Records for this task ▸

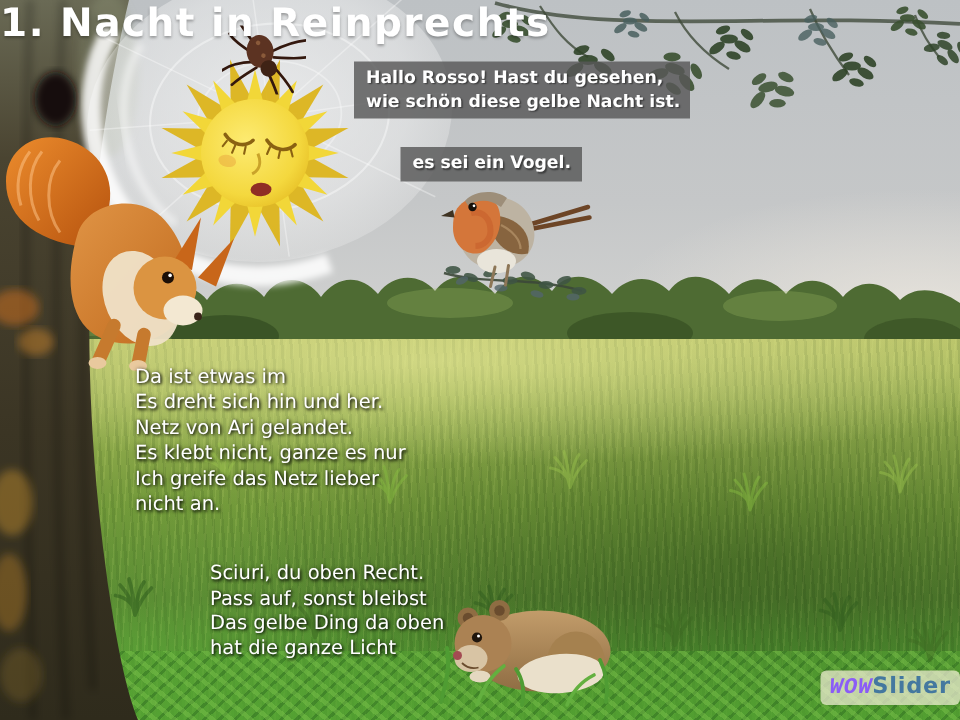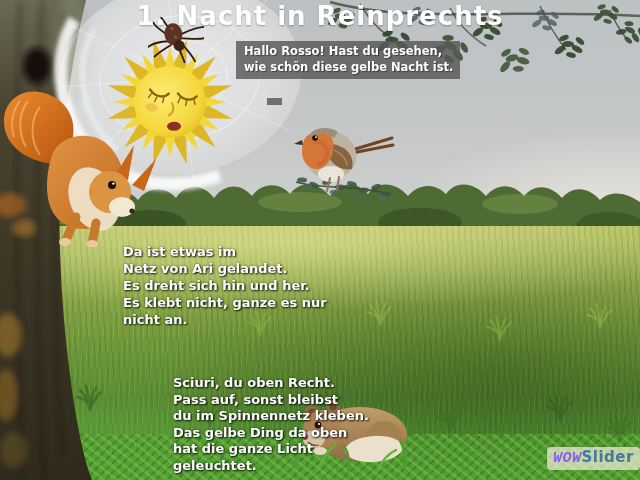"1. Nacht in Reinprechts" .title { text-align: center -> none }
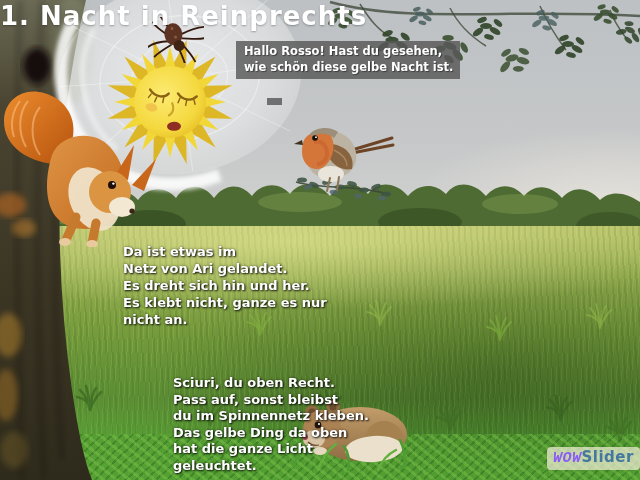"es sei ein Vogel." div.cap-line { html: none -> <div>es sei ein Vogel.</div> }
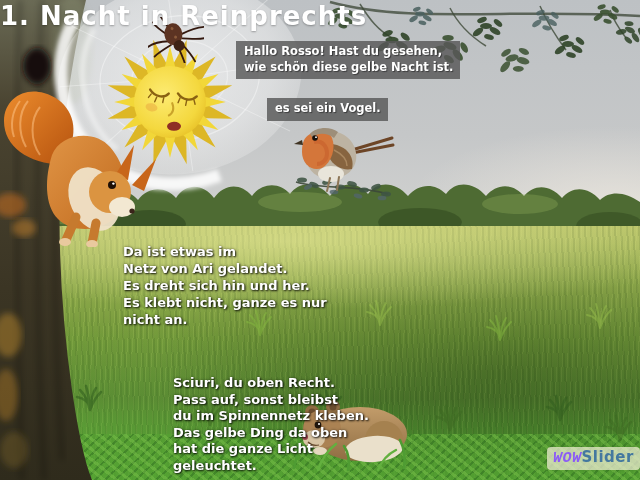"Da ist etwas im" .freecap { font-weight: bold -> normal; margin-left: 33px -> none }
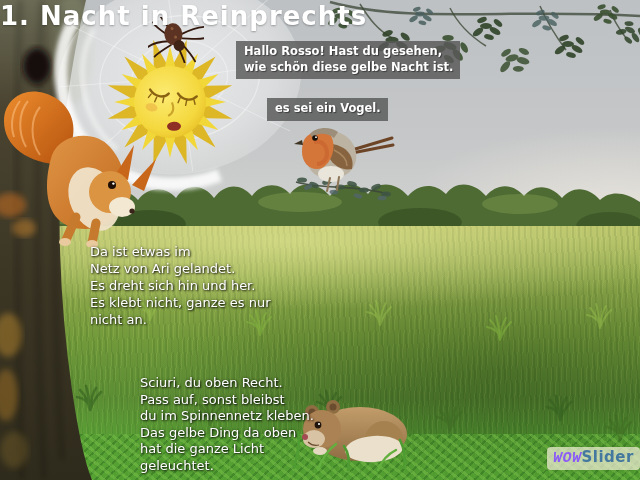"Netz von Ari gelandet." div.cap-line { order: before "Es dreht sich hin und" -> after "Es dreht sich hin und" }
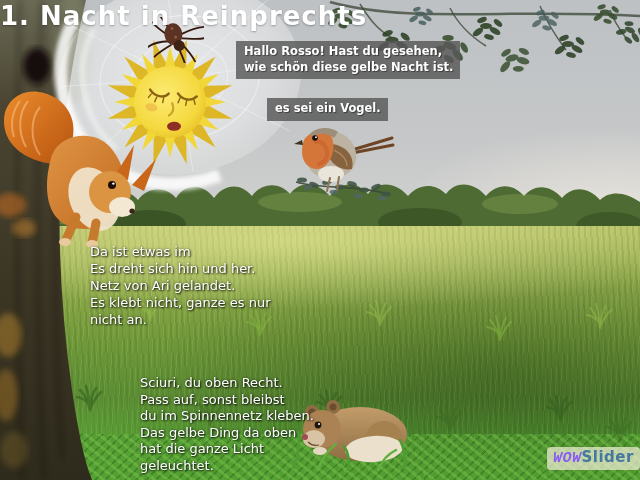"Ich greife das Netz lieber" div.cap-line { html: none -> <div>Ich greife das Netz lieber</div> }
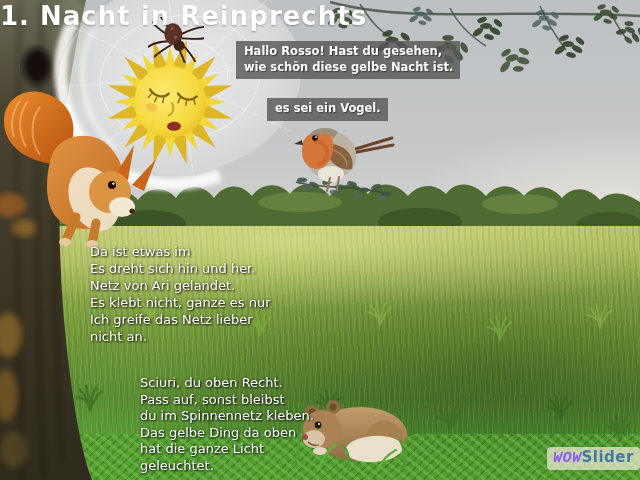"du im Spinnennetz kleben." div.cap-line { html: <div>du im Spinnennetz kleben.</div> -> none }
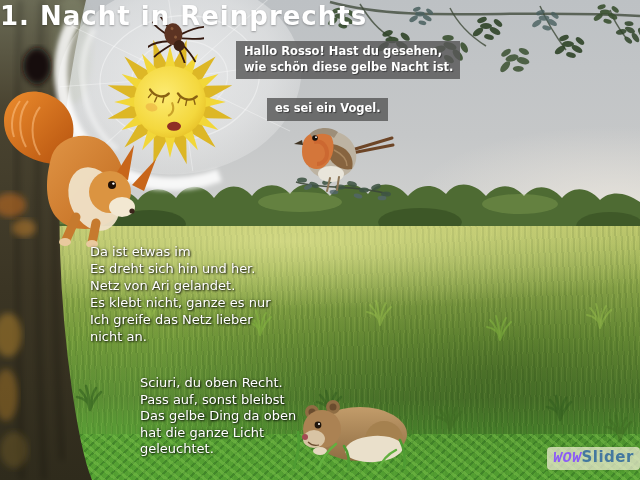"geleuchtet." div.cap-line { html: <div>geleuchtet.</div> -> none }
==
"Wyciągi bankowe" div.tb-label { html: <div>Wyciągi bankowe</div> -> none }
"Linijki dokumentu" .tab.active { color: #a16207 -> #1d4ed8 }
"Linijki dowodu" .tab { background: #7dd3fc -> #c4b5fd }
* * *
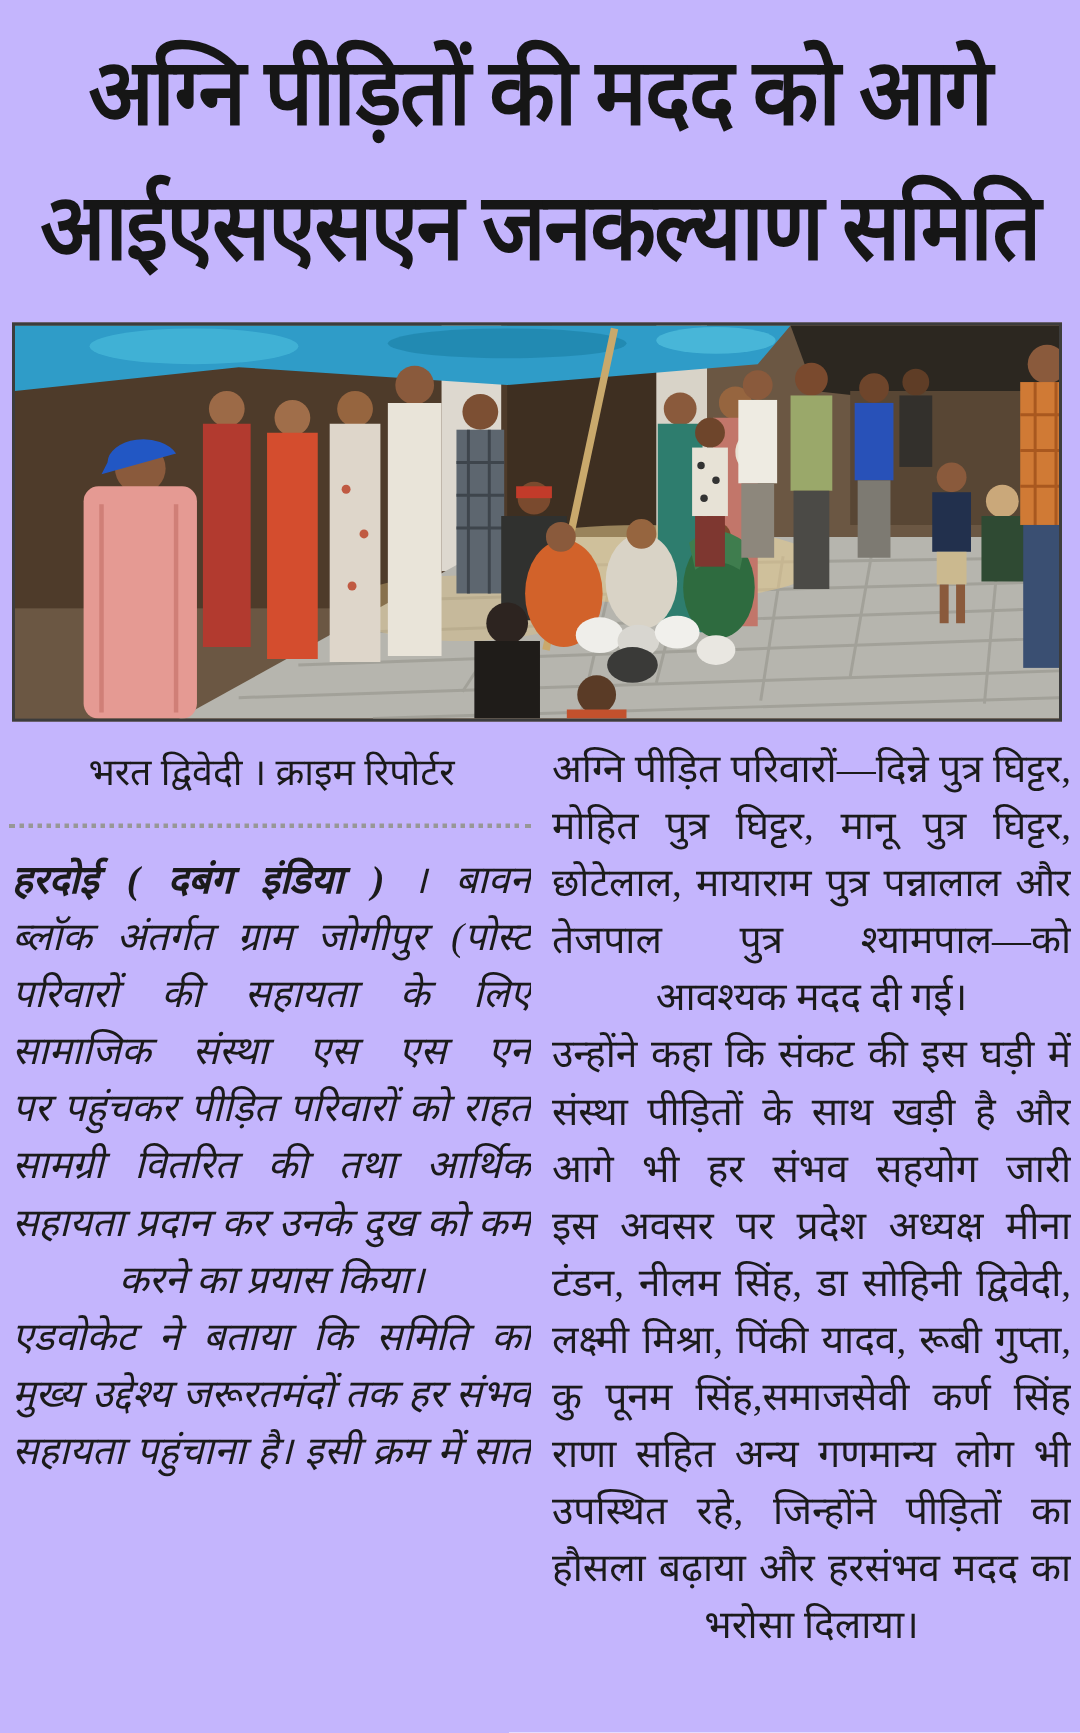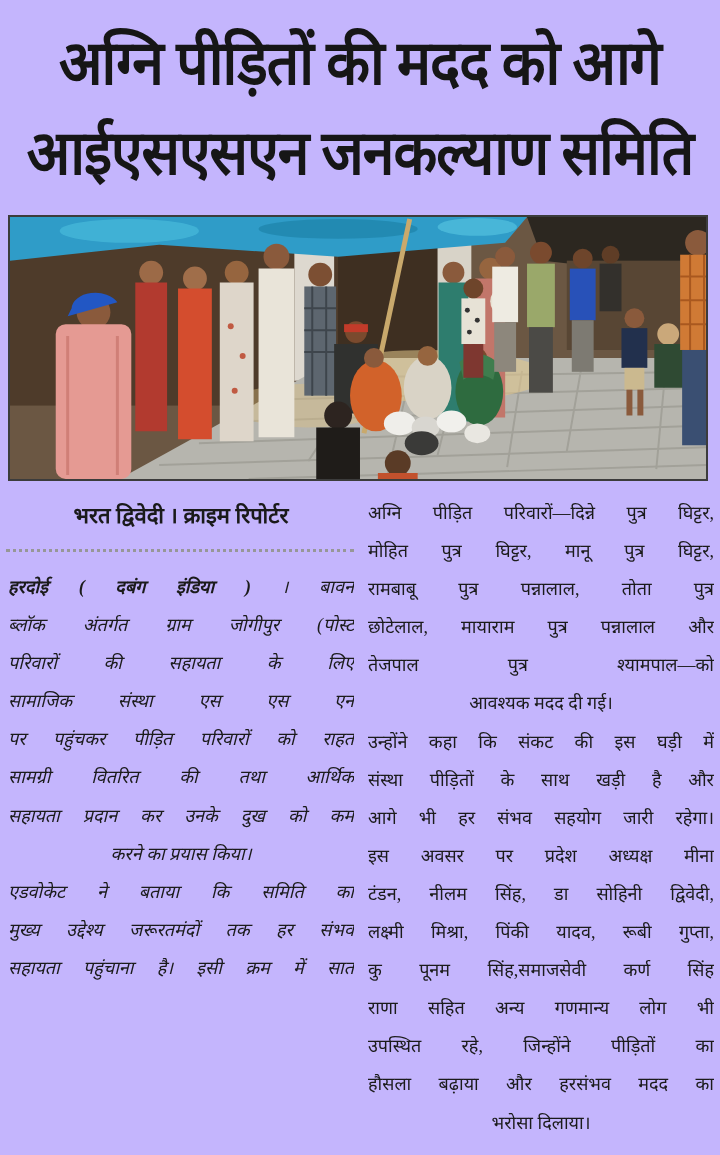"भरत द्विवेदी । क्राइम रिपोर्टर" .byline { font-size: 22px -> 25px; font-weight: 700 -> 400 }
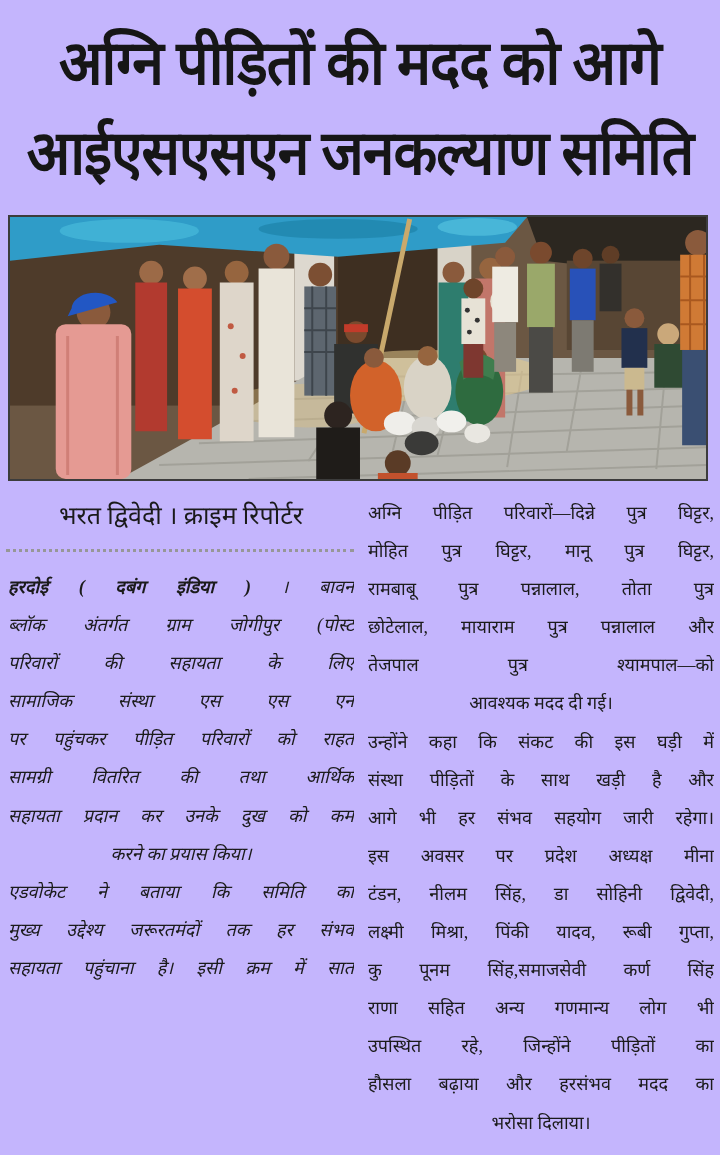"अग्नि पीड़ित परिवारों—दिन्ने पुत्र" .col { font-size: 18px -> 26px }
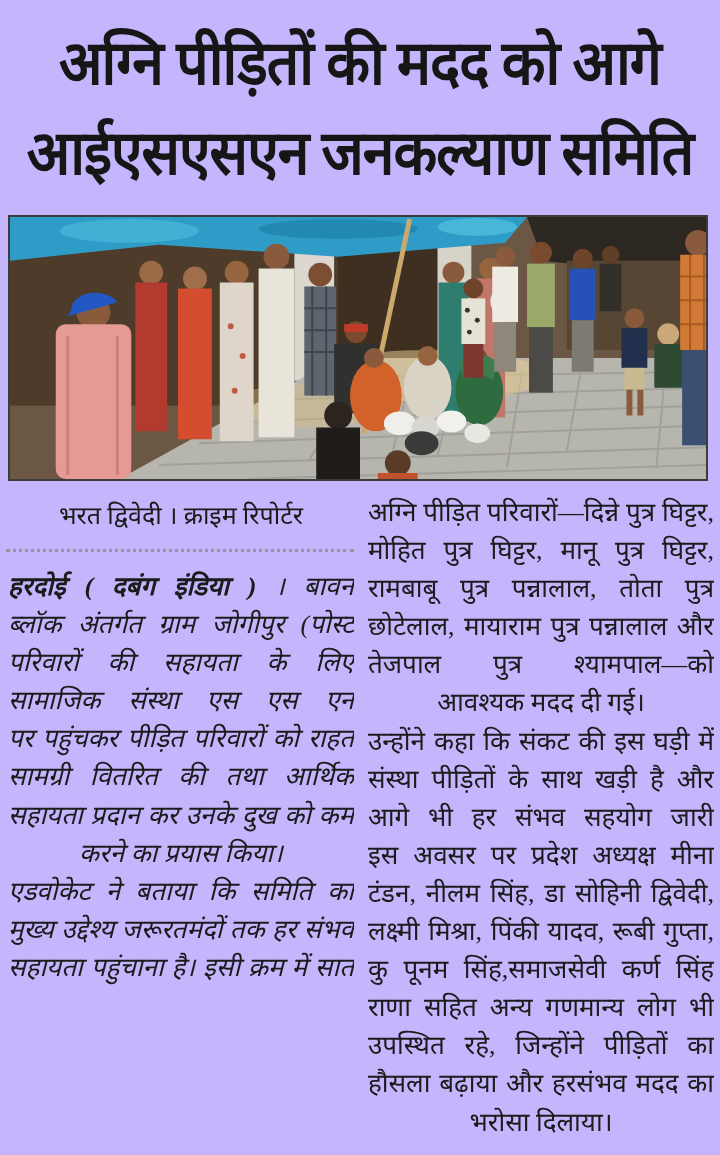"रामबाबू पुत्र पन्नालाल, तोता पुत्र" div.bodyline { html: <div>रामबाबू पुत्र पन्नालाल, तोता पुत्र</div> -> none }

Exercise brief ▸
In the listing above, find the line containing "font-size: 18px ->" and the line containing "html: <div>रामबाबू पुत्र", then return both of them and every line between, exactly, without pictures.

Answer below ▸
"अग्नि पीड़ित परिवारों—दिन्ने पुत्र" .col { font-size: 18px -> 26px }
"रामबाबू पुत्र पन्नालाल, तोता पुत्र" div.bodyline { html: <div>रामबाबू पुत्र पन्नालाल, तोता पुत्र</div> -> none }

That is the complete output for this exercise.